Gilda (Catrinel Marlon) threatens to send bullets whistling through the air in <em>The Whistlers</em>.
Vlad Cioplea
Magnolia Pictures
Gilda (Catrinel Marlon) threatens to send bullets whistling through the air in The Whistlers.

The films of the Romanian New Wave are above all Romanian; most of them barely acknowledge a world outside the country's borders. The walloping beat of Iggy Pop's "The Passenger" immediately announces that The Whisperers is up to something different. So does the site of the opening scene: the Canary Islands.

The location's sunniness is a shock to eyes accustomed to Bucharest gray, and another signal that writer-director Corneliu Porumboiu intends this movie to be brighter and literally more colorful than his previous ones. The Whisperers is not quite a Hollywood-style caper, but by Romanian-cinema standards it qualifies as a romp.

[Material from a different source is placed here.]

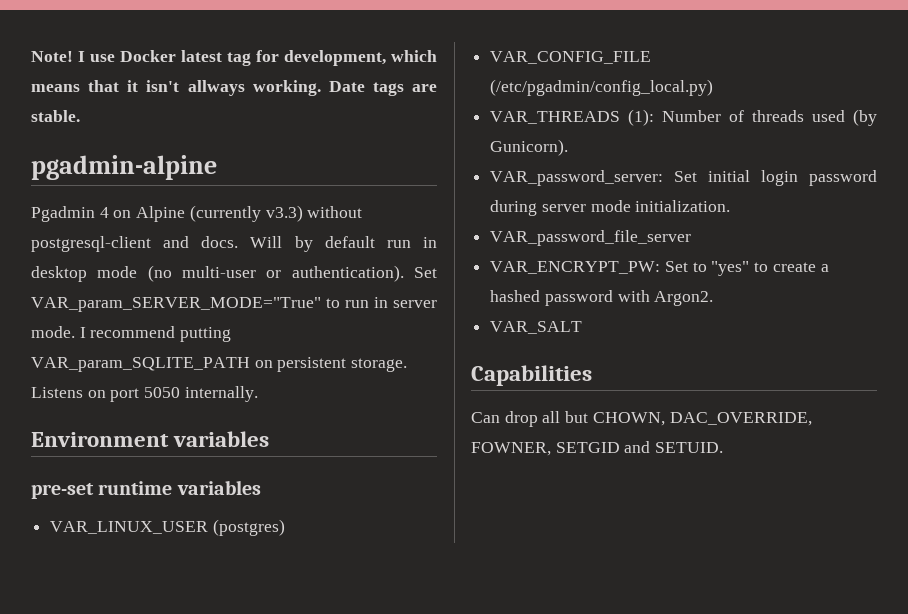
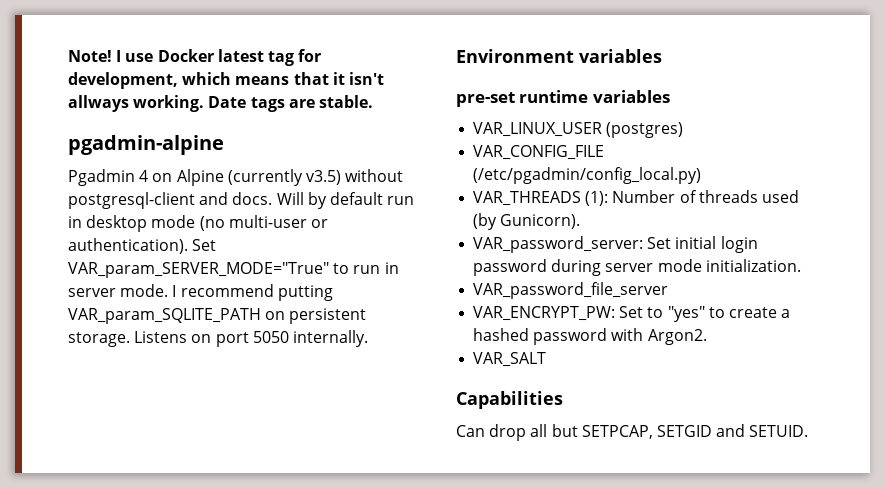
[265,205,303,222] v3.3) -> [305,170,341,185] v3.5)
[592,412,812,426] [471,442,551,456] CHOWN, DAC_OVERRIDE, FOWNER, -> [581,425,653,439] SETPCAP,

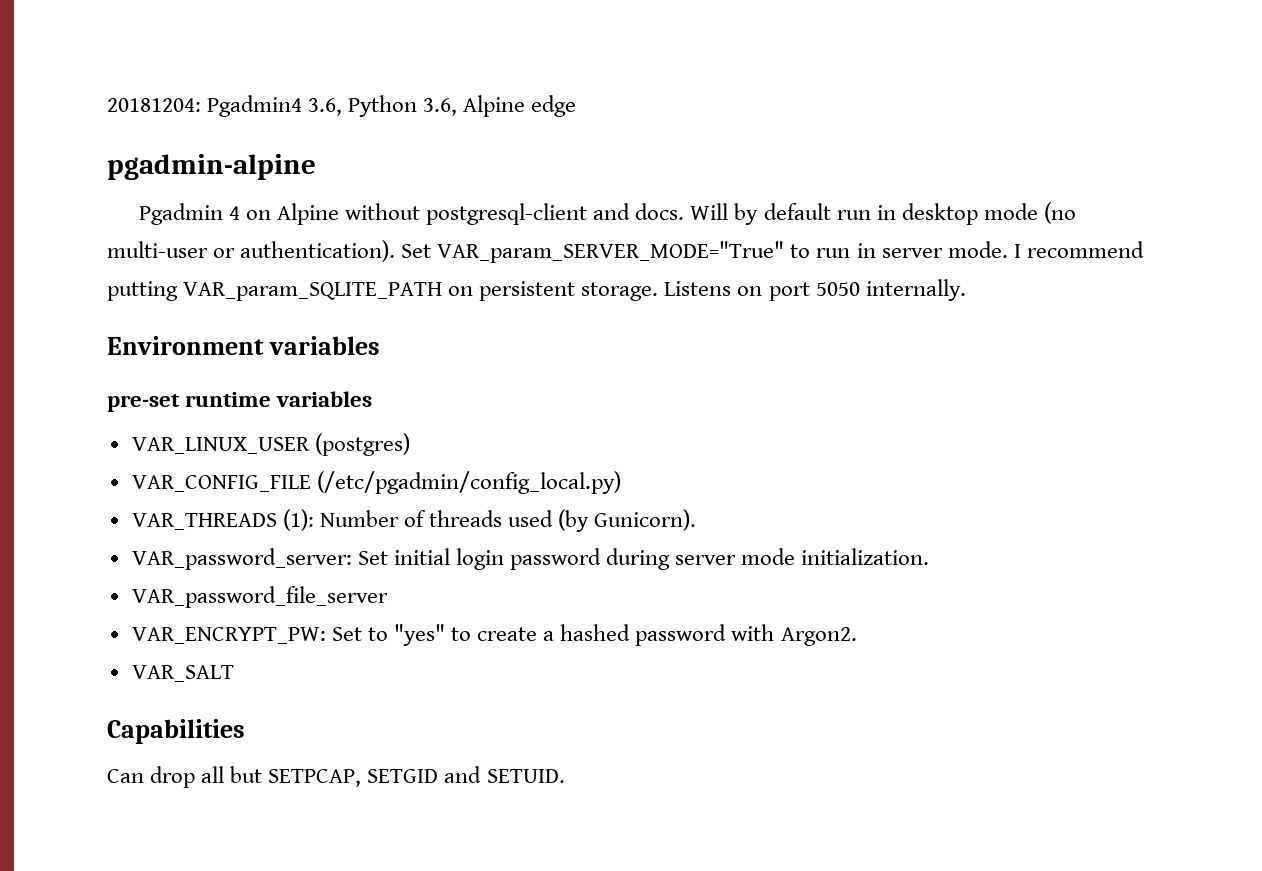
[68,49,322,66] [68,72,384,89] [68,95,373,112] Note! I use Docker latest tag for development, which means that it isn't allways working. Date tags are stable. -> [107,95,577,117] 20181204: Pgadmin4 3.6, Python 3.6, Alpine edge
[227,169,341,186] (currently v3.5) -> (339, 214) none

At least the man stepping off the ferry onto the island of La Gomera (the film's original title) looks familiar. He's Vlad Ivanov, who appeared in Porumboiu's Police, Adjective and other notable recent Romanian films. He plays Cristi, a crooked cop on an unusual mission. He's traveled to the Canaries to learn silbo, a whistled version of Spanish used by gangsters to perplex law enforcement officers. Cristi doesn't speak Spanish, so his silbo lessons are given in English.

Cristi is no John Wayne, whose The Searchers is woven into the movie's intricate skein of narrative flashbacks and cinematic allusions. But he does develop a certain swagger, especially after a roll in bed with a lovely femme-possibly-fatale with the movie-movie name of Gilda (Catrinel Marlon). Each character is introduced with his or her name on a screen-filling block of color. Gilda's, of course, is red.

As might be expected, the passion of Cristi and Gilda's liaison is tempered with irony. She's delivering a message from her criminal paramour, and poses as a call girl so as to dispel suspicion. She goes all the way in the role because she knows Cristi is under video surveillance. (Her gratuitous nudity also serves as a homage to the 1960s European films that stormed the barricades of the sexual revolution.)

No one is above suspicion in this scenario, which depicts a friskier version of the petty, self-dealing bureaucracies seen in many Romanian films. When Cristi's boss, Magda (Rodica Lazar), wants to have a candid talk with him, she always escorts him out of her office. She knows it's bugged, although we don't know why. Is Magda just overzealous — she tries to get Cristi to frame someone by planting cocaine — or has she made her own dirty alliance with mobsters?

Many people are implicated in off-the-books transactions in this movie, which turns on money-laundering and a planned jail break. Even Cristi's pious mother gets involved in the financial gambits, although with the best of intentions. She helps the church block a weary Romanian's road to riches, much as the government did in the director's 2015 The Treasure.

The Whistlers echoes the themes of other previous Porumboiu films, notably communication — multilingual now, but still vexed — and surveillance. When Cristi and Gilda first meet, they're shot from the perspective of the cops tailing one or both of them, the same vantage point as much of Police, Adjective.

What's different about this movie's style is the pacing. Long takes have been replaced by quick cuts, as multiple characters scurry through a plot maze that offers enough complications for a dozen slow-burn Romanian comic dramas. If the film goes faster and farther than its predecessors, it does so at the expense of depth. That's intentional, though. Rather than end in the usual disillusionment, The Whistlers cashes out with a coda that fully indulges illusion.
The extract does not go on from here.